Modeling of grain drying in continuous cross-flow sliding bed dryers

This study measured the thermal effects of corn drying within a continuous cross-flow grain dryer based on a variety of operating conditions. The dryer contains a column of grain that acts as a packed bed in which the air flows through the voids between the kernels. The study analyzed the following parameters and their effects on corn drying: dryer column thickness, air flow rate per volume of corn, air drying temperature, and incoming and outgoing corn moisture. A pilot-scale cross flow corn dryer with variable column thickness, variable drying air temperature, and variable fan speed was used to experimentally dry corn. The pilot scale dryer has a drying column height of 3.35 m (132 in.), column width of 0.61 m (24 in.) and a variable thickness of 0.203 m to 0.305 m (8 to 12 in.). An array of thermocouples was arranged through the packed bed of corn to measure the thermal profile as the air propagated through the corn.

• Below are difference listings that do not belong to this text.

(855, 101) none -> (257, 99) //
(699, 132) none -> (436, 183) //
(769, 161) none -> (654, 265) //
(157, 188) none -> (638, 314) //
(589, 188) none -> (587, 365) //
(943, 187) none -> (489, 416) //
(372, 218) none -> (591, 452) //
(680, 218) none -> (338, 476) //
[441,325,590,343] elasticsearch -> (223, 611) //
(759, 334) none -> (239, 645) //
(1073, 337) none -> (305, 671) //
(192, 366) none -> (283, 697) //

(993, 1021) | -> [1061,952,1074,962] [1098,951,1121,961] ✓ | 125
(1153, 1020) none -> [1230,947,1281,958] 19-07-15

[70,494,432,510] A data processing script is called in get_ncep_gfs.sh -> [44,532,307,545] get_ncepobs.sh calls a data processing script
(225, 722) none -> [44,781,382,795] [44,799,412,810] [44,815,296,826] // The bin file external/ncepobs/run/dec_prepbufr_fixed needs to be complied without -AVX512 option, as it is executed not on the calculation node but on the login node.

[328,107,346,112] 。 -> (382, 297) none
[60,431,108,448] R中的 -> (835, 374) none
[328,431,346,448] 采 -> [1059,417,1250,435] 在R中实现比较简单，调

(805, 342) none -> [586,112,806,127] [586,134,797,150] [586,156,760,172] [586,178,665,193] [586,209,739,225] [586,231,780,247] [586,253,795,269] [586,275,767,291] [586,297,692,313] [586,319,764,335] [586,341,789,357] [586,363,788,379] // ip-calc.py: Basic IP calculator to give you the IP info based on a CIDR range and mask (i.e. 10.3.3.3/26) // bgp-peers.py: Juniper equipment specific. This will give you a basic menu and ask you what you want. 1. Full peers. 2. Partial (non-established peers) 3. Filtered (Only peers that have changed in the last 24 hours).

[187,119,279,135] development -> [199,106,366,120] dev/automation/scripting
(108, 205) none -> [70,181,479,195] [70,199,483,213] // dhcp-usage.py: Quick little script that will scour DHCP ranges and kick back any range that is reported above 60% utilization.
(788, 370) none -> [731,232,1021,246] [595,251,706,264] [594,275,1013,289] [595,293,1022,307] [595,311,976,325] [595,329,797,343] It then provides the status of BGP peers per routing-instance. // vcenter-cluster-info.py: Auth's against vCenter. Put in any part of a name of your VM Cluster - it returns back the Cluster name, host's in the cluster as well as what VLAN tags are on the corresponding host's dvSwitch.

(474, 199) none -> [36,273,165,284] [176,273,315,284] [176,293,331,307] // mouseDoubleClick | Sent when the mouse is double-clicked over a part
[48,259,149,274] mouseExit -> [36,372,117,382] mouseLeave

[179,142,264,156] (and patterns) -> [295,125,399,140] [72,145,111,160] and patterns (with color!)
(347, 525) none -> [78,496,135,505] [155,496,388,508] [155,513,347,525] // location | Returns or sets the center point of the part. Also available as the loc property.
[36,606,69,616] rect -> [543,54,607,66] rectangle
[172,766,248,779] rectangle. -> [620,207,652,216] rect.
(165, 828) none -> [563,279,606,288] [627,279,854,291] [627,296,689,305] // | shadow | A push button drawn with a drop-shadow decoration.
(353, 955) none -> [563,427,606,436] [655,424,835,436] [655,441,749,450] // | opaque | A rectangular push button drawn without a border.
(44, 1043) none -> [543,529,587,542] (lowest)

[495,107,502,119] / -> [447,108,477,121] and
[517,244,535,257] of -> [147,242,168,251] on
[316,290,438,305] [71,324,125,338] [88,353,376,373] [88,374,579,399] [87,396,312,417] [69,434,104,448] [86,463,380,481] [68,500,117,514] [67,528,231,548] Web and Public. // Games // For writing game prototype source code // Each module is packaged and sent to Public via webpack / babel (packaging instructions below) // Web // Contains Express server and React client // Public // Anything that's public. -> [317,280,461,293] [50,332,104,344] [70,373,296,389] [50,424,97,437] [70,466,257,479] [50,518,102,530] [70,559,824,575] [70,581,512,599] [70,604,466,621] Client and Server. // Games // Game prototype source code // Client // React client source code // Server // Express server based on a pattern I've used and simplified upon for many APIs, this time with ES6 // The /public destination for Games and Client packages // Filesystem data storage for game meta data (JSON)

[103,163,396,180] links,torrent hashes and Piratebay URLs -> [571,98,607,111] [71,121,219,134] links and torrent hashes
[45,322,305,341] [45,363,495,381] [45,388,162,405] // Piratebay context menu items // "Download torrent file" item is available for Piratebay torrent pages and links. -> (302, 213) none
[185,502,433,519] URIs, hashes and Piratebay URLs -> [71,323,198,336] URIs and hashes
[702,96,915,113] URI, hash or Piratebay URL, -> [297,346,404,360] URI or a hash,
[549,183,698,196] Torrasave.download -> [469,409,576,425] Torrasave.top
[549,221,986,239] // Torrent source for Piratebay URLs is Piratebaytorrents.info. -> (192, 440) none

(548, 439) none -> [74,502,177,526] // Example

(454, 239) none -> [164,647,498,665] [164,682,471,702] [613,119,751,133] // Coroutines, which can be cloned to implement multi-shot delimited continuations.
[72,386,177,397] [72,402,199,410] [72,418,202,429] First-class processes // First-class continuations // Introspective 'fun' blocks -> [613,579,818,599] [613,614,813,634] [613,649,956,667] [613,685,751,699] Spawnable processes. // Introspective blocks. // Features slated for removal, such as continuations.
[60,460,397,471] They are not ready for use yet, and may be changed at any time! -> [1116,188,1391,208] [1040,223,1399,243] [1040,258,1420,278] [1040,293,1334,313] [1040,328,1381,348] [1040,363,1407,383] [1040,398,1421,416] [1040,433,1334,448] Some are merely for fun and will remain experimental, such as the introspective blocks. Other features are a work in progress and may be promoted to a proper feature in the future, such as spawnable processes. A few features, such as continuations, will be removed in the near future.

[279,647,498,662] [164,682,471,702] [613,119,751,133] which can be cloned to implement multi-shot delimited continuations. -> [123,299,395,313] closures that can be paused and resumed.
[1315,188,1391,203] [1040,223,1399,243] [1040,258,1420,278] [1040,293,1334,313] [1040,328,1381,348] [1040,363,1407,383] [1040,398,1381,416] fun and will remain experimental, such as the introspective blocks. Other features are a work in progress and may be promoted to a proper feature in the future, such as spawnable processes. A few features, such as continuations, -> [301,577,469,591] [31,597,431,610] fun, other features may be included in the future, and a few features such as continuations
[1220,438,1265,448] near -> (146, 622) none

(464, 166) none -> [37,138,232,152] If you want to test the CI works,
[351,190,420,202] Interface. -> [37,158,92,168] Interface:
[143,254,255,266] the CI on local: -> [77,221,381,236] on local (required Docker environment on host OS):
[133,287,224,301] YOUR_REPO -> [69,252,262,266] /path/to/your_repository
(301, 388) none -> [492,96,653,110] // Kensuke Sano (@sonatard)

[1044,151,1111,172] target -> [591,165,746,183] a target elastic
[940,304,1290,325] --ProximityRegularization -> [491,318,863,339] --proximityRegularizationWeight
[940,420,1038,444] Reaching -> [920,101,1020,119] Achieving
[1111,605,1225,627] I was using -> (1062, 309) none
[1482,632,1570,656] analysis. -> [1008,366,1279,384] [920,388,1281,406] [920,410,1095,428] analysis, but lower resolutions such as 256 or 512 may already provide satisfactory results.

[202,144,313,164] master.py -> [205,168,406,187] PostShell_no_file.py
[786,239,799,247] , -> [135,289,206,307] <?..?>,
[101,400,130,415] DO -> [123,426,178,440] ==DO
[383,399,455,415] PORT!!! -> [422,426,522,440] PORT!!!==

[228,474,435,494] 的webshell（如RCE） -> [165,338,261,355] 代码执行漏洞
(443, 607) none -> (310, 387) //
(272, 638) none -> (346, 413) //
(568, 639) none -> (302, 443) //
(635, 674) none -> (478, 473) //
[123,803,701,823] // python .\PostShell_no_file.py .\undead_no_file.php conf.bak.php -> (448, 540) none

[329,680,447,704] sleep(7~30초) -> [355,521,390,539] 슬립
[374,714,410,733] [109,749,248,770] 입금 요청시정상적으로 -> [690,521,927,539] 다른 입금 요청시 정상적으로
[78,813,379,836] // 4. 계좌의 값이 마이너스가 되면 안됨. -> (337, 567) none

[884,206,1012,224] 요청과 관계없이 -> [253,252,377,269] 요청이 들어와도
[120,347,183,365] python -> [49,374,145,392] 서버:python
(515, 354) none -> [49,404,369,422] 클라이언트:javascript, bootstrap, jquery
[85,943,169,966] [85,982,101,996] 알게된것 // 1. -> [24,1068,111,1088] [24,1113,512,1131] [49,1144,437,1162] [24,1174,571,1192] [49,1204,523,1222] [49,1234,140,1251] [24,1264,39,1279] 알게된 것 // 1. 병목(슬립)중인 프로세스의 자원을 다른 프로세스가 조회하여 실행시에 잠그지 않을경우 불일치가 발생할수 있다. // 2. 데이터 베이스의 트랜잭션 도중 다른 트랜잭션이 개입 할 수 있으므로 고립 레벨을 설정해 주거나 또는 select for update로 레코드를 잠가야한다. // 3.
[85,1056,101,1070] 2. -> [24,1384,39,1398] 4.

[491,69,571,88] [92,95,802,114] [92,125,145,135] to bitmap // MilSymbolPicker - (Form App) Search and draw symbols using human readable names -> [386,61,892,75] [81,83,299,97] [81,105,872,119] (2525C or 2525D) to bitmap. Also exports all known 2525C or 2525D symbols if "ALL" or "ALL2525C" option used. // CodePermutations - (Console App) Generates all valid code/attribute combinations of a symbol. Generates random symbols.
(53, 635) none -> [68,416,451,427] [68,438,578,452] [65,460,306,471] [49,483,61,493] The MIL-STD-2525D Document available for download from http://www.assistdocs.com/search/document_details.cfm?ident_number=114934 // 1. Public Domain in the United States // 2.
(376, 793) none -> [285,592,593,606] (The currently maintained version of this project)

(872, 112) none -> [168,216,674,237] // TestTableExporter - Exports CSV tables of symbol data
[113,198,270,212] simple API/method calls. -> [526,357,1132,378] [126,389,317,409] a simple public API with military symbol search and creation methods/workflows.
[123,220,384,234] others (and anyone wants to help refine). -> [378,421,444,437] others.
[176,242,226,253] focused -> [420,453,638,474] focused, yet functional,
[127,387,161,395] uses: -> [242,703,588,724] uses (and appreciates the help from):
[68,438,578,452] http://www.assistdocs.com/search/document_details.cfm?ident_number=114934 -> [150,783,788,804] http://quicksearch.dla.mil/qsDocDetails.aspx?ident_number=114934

The thermal profiles from the experiments were compared and evaluated among the experiments. In the United States, corn is a primary grain commodity. Improved farming practices, in conjunction with improved grain genetics, have resulted in increased grain yields and the ability to grow crops in locations not possible two decades prior. After harvesting, most grains require supplemental drying to prevent spoilage. Continuous flow grain dryers have become a common method of drying and conditioning large amounts of grain. Grain dryers are required to dry grain faster and more efficiently without sacrificing grain quality. However, higher energy costs and increased crop yields have made grain drying the second largest expense for grain producers due to their high energy consumption of propane or natural gas. The overarching goal of this study is to determine the primary factors that influence heat propagation within the packed bed of grain with the intention of incorporating these effects into numerical grain drying models.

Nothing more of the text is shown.